The California attack is so concerning because Syed Rizwan Farook and Tashfeen Mali, the couple behind it, seem to have been inspired by ISIS, but not linked directly to the group.

Such a "self radicalization" scenario by Muslims on U.S. soil has long been feared by anti-terrorism experts who say such attacks are nearly impossible for the administration to detect and stop.

Still, the White House insists that an intensifying air war against ISIS in Syria and Iraq is succeeding in curtailing the group, and Obama is adamant that sending U.S. ground troops back into a Middle East conflict is not the way to defeat it.

But critics say he has consistently underplayed the threat from ISIS because its rise conflicts with his assurances that he has severely degraded the threat from global terror -- a key legacy issue as he nears the end of his second term.

"At every turn, the American people can see with their own eyes how tragically wrong the President has been," said John Hannah, a former deputy national security advisor for Vice President Dick Cheney.

"Instead of being the JV team, they turn out to be the most powerful terrorist group in history," said Hannah, who also worked in the Bill Clinton and George H.W. Bush administrations.

"Instead of being contained, they're conducting or inspiring spectacular terrorist operations on multiple continents -- including now in the United States. ISIS affiliates are spreading across the Middle East and south Asia."

Ground troops

"They can't beat us on the battlefield, so they try to terrorize us into being afraid, and changing our patterns of behavior, and panicking, and abandoning our allies and partners, and retreating from the world," Obama said at a press conference in Malaysia last month.

But his critics -- like Rubio for instance -- warn that the president, and Democratic front-runner Hillary Clinton, are being too politically correct and even refuse to voice the true nature of the threat.

"We've got to be clear -- we are at war with ISIS. We are at war with radical, apocalyptic jihadists.
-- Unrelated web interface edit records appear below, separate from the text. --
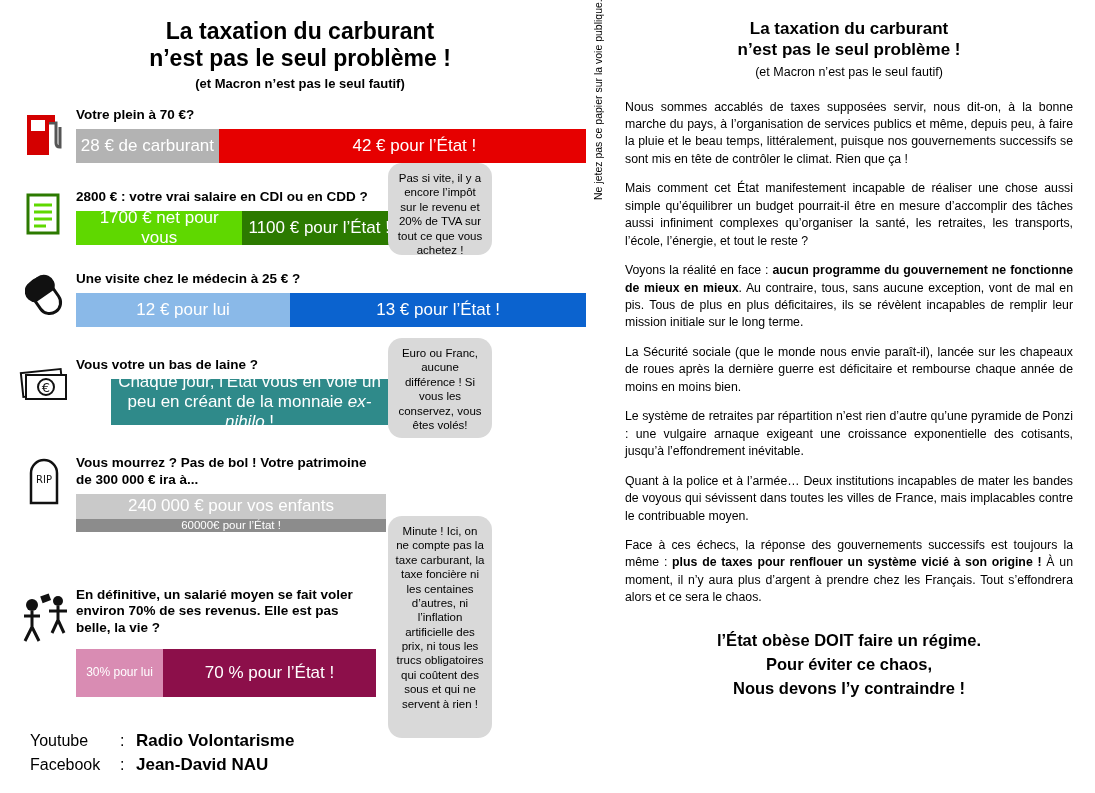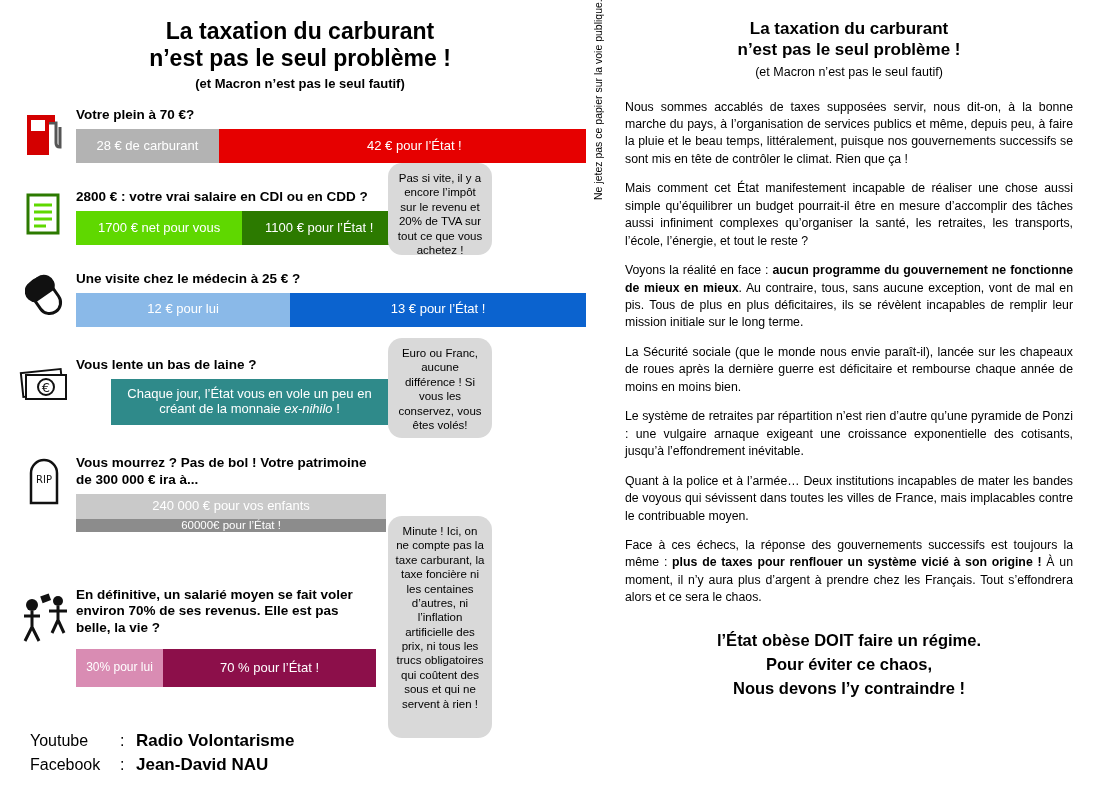--- a/index.html
+++ b/index.html
@@ -42,7 +42,7 @@
   .bar { display: flex; height: 34px; width: 100%; }
   .bar .seg {
     display: flex; align-items: center; justify-content: center;
-    text-align: center; font-size: 13px; line-height: 1.15;
+    text-align: center; font-size: 17px; line-height: 1.15;
     color: #fff; padding: 0 4px;
   }
 

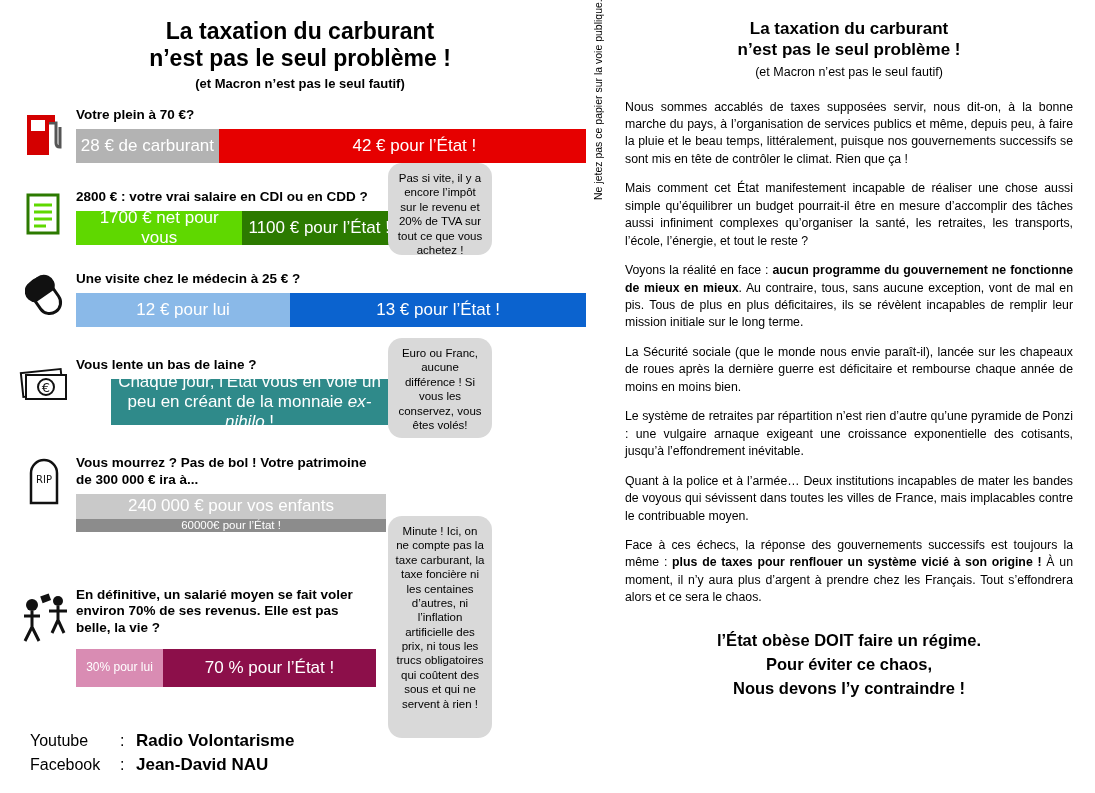--- a/index.html
+++ b/index.html
@@ -195,7 +195,7 @@
           </svg>
         </div>
         <div class="body-cell" style="max-width:312px;">
-          <div class="qtext">Vous lente un bas de laine ?</div>
+          <div class="qtext">Vous votre un bas de laine ?</div>
           <div class="bar" style="height:46px;padding-left:35px;">
             <div class="seg seg-teal" style="flex:1 1 100%;">
               <span>Chaque jour, l’État vous en vole un peu en créant de la monnaie <i>ex-nihilo</i> !</span>

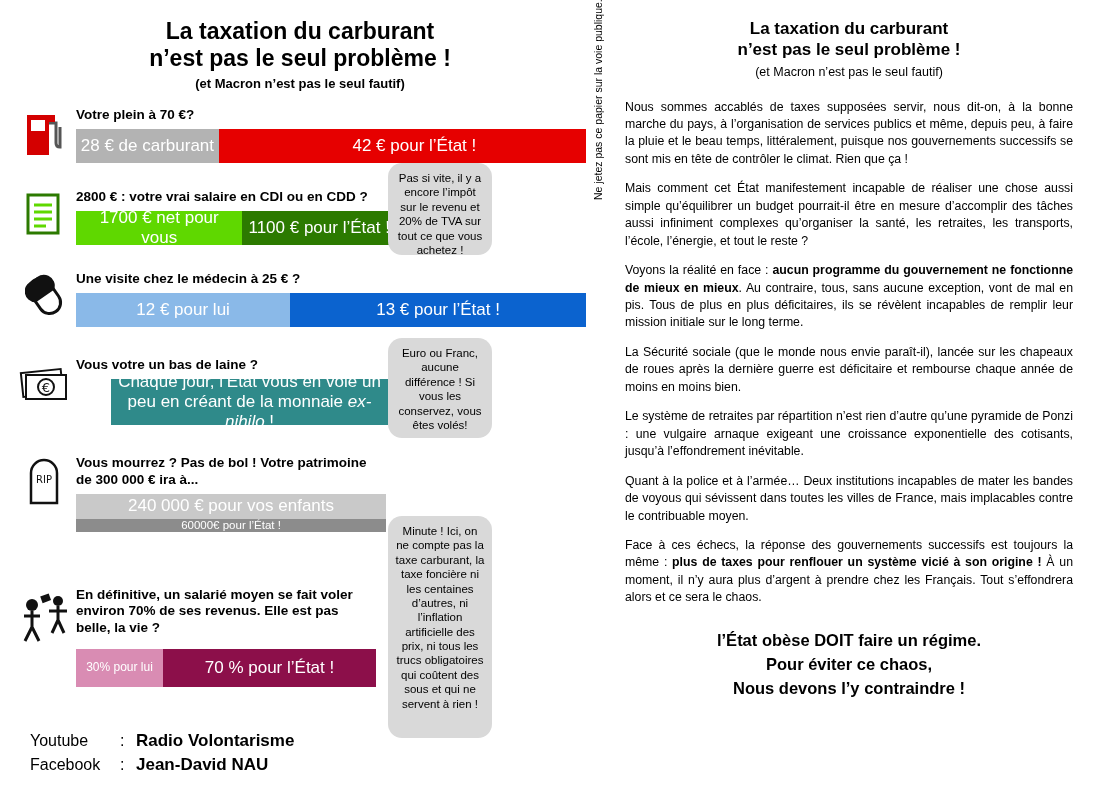--- a/index.html
+++ b/index.html
@@ -236,7 +236,7 @@
         </div>
         <div class="body-cell" style="max-width:300px;">
           <div class="qtext">En définitive, un salarié moyen se fait voler environ 70% de ses revenus. Elle est pas belle, la vie ?</div>
-          <div class="bar" style="height:38px; margin-top:12px;">
+          <div class="bar" style="height:48px; margin-top:12px;">
             <div class="seg seg-pink" style="flex:0 0 29%; font-size:12px;">30% pour lui</div>
             <div class="seg seg-maroon" style="flex:0 0 71%;">70 % pour l’État !</div>
           </div>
And that is why ultimately we must defeat them," Rubio said on Fox News on Friday, as he accused Obama of using the California attack as a new spur for his push for gun control rather than as a terrorist outrage.
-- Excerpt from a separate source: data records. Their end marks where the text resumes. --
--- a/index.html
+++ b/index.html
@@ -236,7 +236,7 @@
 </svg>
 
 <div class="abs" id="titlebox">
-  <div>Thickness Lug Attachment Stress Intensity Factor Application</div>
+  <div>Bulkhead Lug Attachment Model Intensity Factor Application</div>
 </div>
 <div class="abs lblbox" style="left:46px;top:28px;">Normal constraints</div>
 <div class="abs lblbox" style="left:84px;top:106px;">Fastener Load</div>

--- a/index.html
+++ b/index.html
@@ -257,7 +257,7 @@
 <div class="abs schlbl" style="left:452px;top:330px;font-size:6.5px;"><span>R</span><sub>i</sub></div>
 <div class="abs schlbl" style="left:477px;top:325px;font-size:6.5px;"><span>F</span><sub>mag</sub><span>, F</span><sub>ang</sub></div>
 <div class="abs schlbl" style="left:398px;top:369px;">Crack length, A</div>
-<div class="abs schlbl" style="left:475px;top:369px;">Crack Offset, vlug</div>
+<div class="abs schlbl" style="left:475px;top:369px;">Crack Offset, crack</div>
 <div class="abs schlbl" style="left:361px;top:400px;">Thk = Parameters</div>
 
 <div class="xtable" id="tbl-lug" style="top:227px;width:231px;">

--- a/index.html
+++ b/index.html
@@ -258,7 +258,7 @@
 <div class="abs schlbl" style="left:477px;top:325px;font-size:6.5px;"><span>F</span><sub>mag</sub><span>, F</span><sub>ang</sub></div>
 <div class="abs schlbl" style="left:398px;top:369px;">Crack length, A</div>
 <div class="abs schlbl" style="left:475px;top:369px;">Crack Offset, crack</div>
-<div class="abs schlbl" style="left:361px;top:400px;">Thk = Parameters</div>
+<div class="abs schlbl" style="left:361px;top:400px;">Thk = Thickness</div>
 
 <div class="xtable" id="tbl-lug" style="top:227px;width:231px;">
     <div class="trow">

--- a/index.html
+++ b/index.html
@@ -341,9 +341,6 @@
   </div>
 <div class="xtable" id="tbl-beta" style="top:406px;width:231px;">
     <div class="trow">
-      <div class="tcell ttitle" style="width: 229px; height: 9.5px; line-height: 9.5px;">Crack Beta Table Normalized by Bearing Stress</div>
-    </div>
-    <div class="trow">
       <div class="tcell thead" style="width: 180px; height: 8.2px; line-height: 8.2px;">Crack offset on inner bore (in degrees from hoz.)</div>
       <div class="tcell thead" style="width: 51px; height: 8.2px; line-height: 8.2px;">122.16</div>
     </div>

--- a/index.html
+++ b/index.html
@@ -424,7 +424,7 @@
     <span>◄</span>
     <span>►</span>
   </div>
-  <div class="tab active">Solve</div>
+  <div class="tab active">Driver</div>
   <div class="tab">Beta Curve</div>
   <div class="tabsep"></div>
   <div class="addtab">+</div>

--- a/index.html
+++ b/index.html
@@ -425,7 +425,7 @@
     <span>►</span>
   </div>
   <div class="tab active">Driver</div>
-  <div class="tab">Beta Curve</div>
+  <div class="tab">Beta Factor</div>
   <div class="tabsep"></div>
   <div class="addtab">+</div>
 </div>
New Jersey Gov. Chris Christie rejected the idea that Muslims would be offended by the use of specific terminology to describe the threat.

"Now when you say radical Islamic jihadist, they understand, the rest of the Muslim community understands," Christie said on "Face the Nation."

Obama has taken a similar line.

"We must never accept the premise that they put forward because it is a lie," Obama said in February.

"Nor should we grant these terrorists the religious legitimacy that they seek. They are not religious leaders. They are terrorists."